そう言いながらシンジはパンフレットを一枚取り出す。
それを見たアスカは即時に激怒。

「ああ!?温泉だぁ!?」
「そ、そうなんだ。ほら、この前に僕達だけで使徒殲滅のついでにいってきたじゃない?
 綾波は置いてけぼりだったし、可哀想だと……」
「話も弾んでない男と2回目のデートで温泉に行く馬鹿女がどこに居るっていうのよ!」
「い、いや、アスカ。3回目だってば。」
「あのお昼休憩をデートって言うなぁ!!」


アスカはテーブルを力一杯ドンドンッ!
もう怒りたい放題である。が、シンジはめげてはいない。

「そ、それならもう一つプランがあるんだ。
 あのさ、ケンスケがキャンプ道具貸してくれるって言ってるから、一緒に星を見に……
 あの、アスカ?」

アスカは拳を固めたままワナワナと震えている。
何を怒鳴り出すのか、と思われたが、やがて絞り出すような声で一言。
「……遊園地。
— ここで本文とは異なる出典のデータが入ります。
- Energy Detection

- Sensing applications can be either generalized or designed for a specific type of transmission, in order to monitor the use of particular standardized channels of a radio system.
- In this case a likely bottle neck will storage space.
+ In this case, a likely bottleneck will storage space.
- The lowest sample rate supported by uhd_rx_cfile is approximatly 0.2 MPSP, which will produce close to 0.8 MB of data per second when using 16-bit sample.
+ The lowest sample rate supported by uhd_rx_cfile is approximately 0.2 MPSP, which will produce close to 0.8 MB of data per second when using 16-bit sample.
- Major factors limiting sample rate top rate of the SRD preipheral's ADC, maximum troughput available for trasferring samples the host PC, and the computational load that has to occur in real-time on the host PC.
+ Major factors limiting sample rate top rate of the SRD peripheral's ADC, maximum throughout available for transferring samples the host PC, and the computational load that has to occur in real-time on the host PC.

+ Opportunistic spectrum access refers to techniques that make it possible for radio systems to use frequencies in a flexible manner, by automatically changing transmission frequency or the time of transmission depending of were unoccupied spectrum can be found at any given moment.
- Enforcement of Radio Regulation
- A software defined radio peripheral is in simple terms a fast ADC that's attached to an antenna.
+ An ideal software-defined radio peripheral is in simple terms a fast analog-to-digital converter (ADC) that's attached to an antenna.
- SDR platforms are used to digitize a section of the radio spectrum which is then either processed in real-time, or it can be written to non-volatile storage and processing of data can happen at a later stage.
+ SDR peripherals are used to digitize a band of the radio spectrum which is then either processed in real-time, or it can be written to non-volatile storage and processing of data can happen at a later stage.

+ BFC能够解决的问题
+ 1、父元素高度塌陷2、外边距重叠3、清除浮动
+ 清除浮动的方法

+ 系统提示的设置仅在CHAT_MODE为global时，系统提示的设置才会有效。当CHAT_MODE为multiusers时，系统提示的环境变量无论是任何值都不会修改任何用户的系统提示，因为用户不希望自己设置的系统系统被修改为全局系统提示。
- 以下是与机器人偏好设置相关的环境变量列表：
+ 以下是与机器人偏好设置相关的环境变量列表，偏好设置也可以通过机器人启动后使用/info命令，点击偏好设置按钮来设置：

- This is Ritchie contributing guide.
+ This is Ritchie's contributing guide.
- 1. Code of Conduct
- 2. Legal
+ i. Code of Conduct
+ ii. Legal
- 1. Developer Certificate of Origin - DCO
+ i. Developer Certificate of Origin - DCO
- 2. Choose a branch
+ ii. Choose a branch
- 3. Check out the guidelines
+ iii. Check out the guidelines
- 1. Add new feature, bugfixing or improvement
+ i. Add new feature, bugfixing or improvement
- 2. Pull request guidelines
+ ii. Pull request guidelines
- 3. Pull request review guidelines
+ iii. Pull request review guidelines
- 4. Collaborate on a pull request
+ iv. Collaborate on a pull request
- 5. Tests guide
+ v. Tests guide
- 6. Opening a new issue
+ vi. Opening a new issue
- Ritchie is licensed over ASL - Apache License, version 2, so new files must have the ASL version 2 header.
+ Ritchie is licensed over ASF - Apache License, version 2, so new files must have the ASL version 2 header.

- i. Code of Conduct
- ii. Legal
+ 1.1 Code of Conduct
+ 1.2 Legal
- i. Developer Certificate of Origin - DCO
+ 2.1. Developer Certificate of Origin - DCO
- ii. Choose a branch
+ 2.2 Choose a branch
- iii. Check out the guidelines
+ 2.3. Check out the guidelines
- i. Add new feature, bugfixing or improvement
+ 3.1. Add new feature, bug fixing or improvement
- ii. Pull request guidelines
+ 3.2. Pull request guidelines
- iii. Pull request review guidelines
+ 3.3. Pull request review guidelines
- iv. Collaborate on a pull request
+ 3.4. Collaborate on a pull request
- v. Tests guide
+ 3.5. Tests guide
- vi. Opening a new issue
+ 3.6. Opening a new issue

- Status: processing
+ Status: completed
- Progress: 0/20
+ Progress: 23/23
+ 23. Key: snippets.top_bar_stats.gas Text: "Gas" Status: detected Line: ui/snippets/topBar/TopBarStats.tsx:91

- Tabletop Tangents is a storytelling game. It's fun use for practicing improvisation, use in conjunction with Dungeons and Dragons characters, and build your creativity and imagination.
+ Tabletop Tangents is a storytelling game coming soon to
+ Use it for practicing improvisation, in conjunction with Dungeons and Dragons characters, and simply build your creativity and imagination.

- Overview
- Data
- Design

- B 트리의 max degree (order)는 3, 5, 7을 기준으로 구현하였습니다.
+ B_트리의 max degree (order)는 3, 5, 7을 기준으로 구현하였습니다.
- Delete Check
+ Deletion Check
」
「え?」
「遊園地に行ってきなさい!乗る物はあの子に選ばせなさい!
 『うん』『そう』だけでもいいから、あの子に意思表示をさせるの!
 最後に何がよかったのか言わせて、『うん』『そう』以外の単語を喋らせるの。わかった?」
「え、あ……そうだね。アスカの言うとおりにするよ……えーと。」

(ぴっぽっぱっ) ああ、綾波?今度の休みに……などとシンジはさっそく電話をかける。

行動は早いのは良いけれど、とでも言うようにアスカは溜息をつく。
何か不満げというか、どうにも気がかりだ、というような顔をして。

(注)あくまでも、これはLRSです。